# [Supplied records]
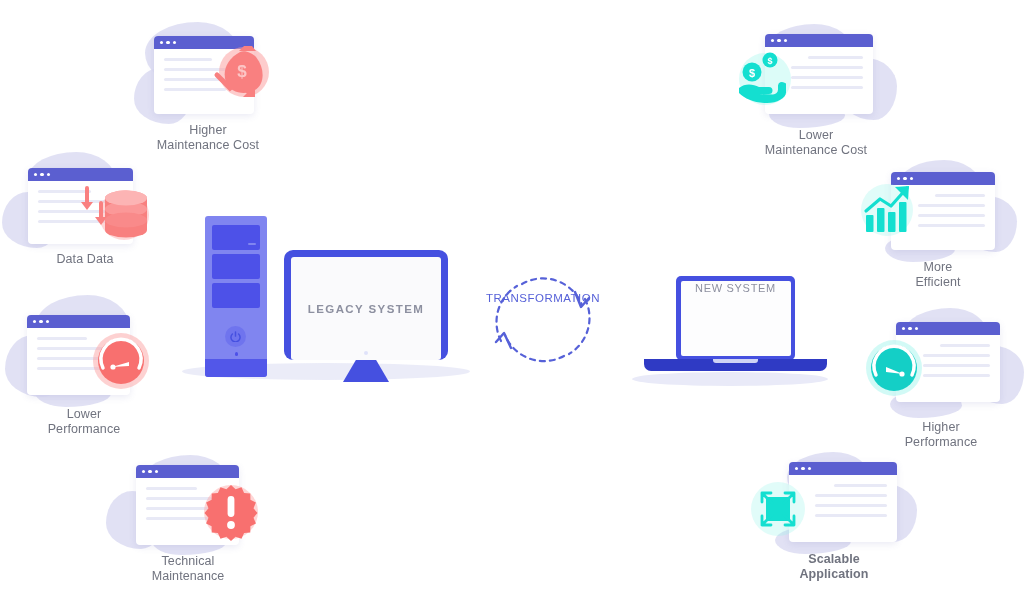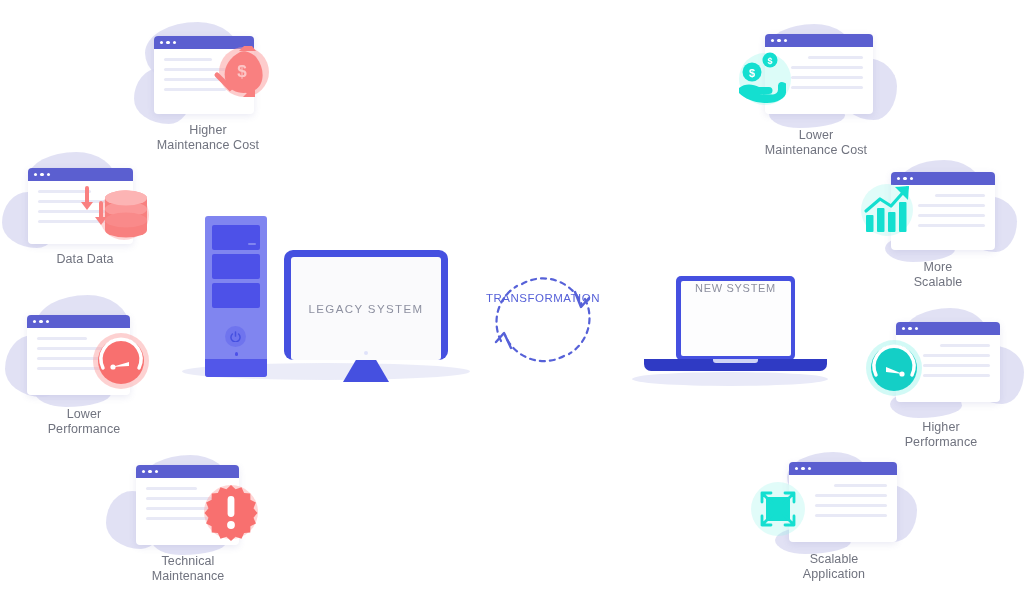--- a/index.html
+++ b/index.html
@@ -77,21 +77,21 @@
   }
   .tower .dot { position:absolute; left:29.5px; top:136px; width:3.5px; height:3.5px; border-radius:50%; background:#4d51e8; }
   .tower .base { position:absolute; left:0; bottom:0; width:62px; height:18px; background:#5257e9; border-radius:0 0 3px 3px; }
 
   .monitor { position: absolute; left: 104px; top: 54px; width: 164px; height: 110px; }
   .monitor .frame {
     position:absolute; inset:0; background:#4550e0; border-radius:9px; padding:7px;
   }
   .monitor .screen {
     width:100%; height:103px; background:#fafafc; border-radius:3px;
-    display:flex; align-items:center; justify-content:center;
+    display:flex; align-items:center; justify-content:center;font-weight:bold;
   }
   .monitor .screen span {
     color:#8d90a0; font-size:11.5px; letter-spacing:1.4px; text-align:center;
   }
   .monitor .led { position:absolute; left:50%; bottom:5px; width:4px; height:4px; margin-left:-2px; border-radius:50%; background:#dfe2fa; }
   .monitor .neck { position:absolute; left:50%; top:110px; margin-left:-23px; width:46px; height:22px;
     background:#4550e0; clip-path: polygon(28% 0, 72% 0, 100% 100%, 0 100%); }
   .gears-legacy { position:absolute; left:142px; top:0; z-index:-1; }
 
   
@@ -379,21 +379,21 @@
           <rect x="6" y="33" width="7.5" height="17" rx="1" fill="#14DFD0"></rect>
           <rect x="17" y="26" width="7.5" height="24" rx="1" fill="#14DFD0"></rect>
           <rect x="28" y="30" width="7.5" height="20" rx="1" fill="#14DFD0"></rect>
           <rect x="39" y="20" width="7.5" height="30" rx="1" fill="#14DFD0"></rect>
           <path d="M6 29 L20 17 L31 24 L47 6" stroke="#14DFD0" stroke-width="3.2" fill="none" stroke-linecap="round" stroke-linejoin="round"></path>
           <path d="M35 5 L49 4 L48 18 z" fill="#14DFD0"></path>
         </svg>
       </div>
     </div>
     <div class="card-label" style="top:100px;">More
-Scalable</div>
+Efficient</div>
   </div>
 
   <div class="card" style="left:866px; top:308px; width:150px; height:145px;">
     <div class="card-visual">
       <div class="blob" style="left:38px; top:0px; width:84px; height:50px;"></div>
       <div class="blob b2" style="left:104px; top:38px; width:54px; height:58px;"></div>
       <div class="blob" style="left:24px; top:82px; width:72px; height:28px;"></div>
       <div class="win" style="left:30px; top:14px; width:104px; height:80px;">
         <div class="win-bar">
             <i></i>
@@ -414,21 +414,21 @@
           <path d="M12 37 a20 20 0 1 1 36 0" stroke="#FFFFFF" stroke-width="3.5" fill="none" stroke-linecap="round"></path>
           <path d="M39 36 L22 29 L22 34 z" fill="#FFFFFF"></path>
           <circle cx="38" cy="36" r="2.6" fill="#FFFFFF"></circle>
         </svg>
       </div>
     </div>
     <div class="card-label" style="top:112px;">Higher
 Performance</div>
   </div>
 
-  <div class="card" style="left:745px; top:452px; width:178px; height:135px;">
+  <div class="card" style="left:745px; top:452px; width:178px; height:135px;font-weight:bold;">
     <div class="card-visual">
       <div class="blob" style="left:42px; top:0px; width:84px; height:50px;"></div>
       <div class="blob b2" style="left:114px; top:32px; width:58px; height:58px;"></div>
       <div class="blob" style="left:30px; top:74px; width:76px; height:28px;"></div>
       <div class="win" style="left:44px; top:10px; width:108px; height:80px;">
         <div class="win-bar">
             <i></i>
             <i></i>
             <i></i>
           </div>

# [Assignment]
Look through the entries above; copy each line where the string "bottom" appears.

# [Problem solution]
   .tower .base { position:absolute; left:0; bottom:0; width:62px; height:18px; background:#5257e9; border-radius:0 0 3px 3px; }
   .monitor .led { position:absolute; left:50%; bottom:5px; width:4px; height:4px; margin-left:-2px; border-radius:50%; background:#dfe2fa; }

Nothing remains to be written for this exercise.